Despite what this New Testament text teaches, Sen. Ted Cruz is wiling to shut down the whole government to force the defunding of Planned Parenthood, and he is calling on more than 1,000 Christian pastors and religious leaders to help him do it. Cruz wants these Christian leaders to preach and rally public support for an amendment defunding the family provider in the must-pass federal budget bill in November.

This is part of what has come to be called the "War on Women." It is opposition to women's self-determination, their ability to determine their own family planning needs, and even opposition to their receiving adequate health care. Among presidential candidate Jeb Bush's many "gaffes" this summer was his callous statement, "'I'm not sure we need a half a billion dollars for women's health issues. Astonishingly, Bush even went on to admit, "The argument against this is, well ... it's a war on women and you're attacking women's health issues," before trying to walk back his remarks.

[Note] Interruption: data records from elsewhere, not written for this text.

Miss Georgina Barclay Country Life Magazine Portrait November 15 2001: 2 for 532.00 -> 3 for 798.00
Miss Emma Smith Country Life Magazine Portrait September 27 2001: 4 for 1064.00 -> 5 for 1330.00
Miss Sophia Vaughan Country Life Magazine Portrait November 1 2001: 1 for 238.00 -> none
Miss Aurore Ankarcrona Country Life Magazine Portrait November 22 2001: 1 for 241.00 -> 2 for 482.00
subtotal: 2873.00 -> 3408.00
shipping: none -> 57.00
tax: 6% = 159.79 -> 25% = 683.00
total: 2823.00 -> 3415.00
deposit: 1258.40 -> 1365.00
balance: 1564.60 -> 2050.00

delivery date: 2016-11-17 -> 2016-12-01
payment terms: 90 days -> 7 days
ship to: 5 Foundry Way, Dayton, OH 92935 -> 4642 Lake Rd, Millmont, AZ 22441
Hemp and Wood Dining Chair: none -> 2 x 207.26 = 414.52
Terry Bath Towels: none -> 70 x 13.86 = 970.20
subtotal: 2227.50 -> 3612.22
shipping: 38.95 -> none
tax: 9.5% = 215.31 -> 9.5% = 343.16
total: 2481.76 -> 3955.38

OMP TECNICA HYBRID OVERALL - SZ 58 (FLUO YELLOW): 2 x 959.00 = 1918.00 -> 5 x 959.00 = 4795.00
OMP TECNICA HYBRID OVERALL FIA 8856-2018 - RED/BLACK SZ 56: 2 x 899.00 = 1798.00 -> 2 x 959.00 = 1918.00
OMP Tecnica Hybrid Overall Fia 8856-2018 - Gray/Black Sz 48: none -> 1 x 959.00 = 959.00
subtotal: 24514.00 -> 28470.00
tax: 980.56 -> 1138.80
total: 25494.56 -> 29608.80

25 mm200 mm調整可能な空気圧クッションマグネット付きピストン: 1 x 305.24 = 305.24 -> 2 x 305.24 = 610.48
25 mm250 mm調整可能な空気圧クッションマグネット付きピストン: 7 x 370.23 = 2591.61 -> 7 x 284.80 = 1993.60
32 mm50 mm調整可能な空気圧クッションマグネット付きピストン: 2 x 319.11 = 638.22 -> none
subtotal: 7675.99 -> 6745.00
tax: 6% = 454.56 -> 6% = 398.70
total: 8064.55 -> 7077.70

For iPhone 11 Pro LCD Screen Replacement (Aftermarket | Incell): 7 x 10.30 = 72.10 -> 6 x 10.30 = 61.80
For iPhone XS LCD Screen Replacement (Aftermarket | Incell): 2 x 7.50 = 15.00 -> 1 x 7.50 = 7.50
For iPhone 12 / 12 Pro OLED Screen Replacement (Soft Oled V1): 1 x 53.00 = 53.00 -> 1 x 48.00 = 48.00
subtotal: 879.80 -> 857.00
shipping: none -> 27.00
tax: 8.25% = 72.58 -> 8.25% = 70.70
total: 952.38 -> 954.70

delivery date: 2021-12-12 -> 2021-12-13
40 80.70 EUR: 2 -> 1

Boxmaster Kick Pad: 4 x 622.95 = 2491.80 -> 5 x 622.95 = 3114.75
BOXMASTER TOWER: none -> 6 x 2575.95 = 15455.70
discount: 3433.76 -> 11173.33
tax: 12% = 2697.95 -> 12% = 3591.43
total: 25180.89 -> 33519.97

You said what you really meant the first time, Jeb. Yes, it's a war on women. Its root is misogyny.

The stated issue for many conservative Christian pastors and religious leaders is abortion, but the root is in the dangerous shaming and blaming of women that has been carried along in conservative Christian theology over many centuries. From Eve as the first sinner, through Mary Magdalene, inaccurately accused of prostitution and being the magna peccatrix (biggest sinner), through theologians such as Augustine, Aquinas, and Luther up to today's Christian evangelicalism, women are constantly labeled as sinful and rebellious. Thus, this line of theological thinking concludes, their bodies, minds and spirits should be under male control, and violence against women is justified merely when they attempt to act as self-determining human beings as I have extensively documented in my book Women's Bodies as Battlefield: Christian Theology and the Global War on Women.

This idea that women are unruly and should be subject to male control was vividly on display in the repeated attacks by billionaire and presidential candidate Donald Trump against Fox News host, Megyn Kelly. When Kelly, one of the moderators of the Fox News candidate debate, dared ask Donald Trump a question about the "war on women" and asked him to explain several of his derogatory comments about women, Trump visibly bristled and then followed up after the debate with a furious series of tweets, calling her sexist names. Trump "supporters," however, went further. A series of appallingly sexist insults against Kelly and praise for Trump putting her "in her place" ramped up following the debate. Kelly told her network she had received death threats from Trump supporters.

When Kelly returned to work after a family vacation, Trump immediately began to Twitter troll her again. Such an unprovoked attack shows that the anti-woman bias functions as a political strategy. Death threats show it is inevitably dangerous.

Attacks on Planned Parenthood, both rhetorical and physical, and Twitter rants against women journalists who dare to question male candidates are part of our political culture because they work. They work because they can tap into a deep vein of hatred of women that flows like the Ghostbusters "River of Slime" under Western culture and religion.

Fortunately, there are other Christian faith themes and political principles that we can access to counter this misogyny, the hatred of women that is anchored in an idea that they are rebellious and must be subject to male control, even male control enforced by violence.

The life and teachings of Jesus of Nazareth, his commitment to a community of equals, both men and women, and his resistance, even to death, of unjust political and religious rule subverts the idea that dominance by some and subordination of others are God's will. Democratic principles of citizen equality and equal treatment under the law are also crucial counter themes.

Burning women's health care clinics or threatening women who ask questions and trying to deny women's right to self-determination in body, mind and spirit make a mockery of the person and work of Jesus of Nazareth, and many of the teachings of the biblical prophets on which he drew.

The "war on women" is political theater that makes a mockery of democracy.

But for me, a Christian pastor and teacher, I tell you truly, denigrating and threatening women's equality is an offense to Christ.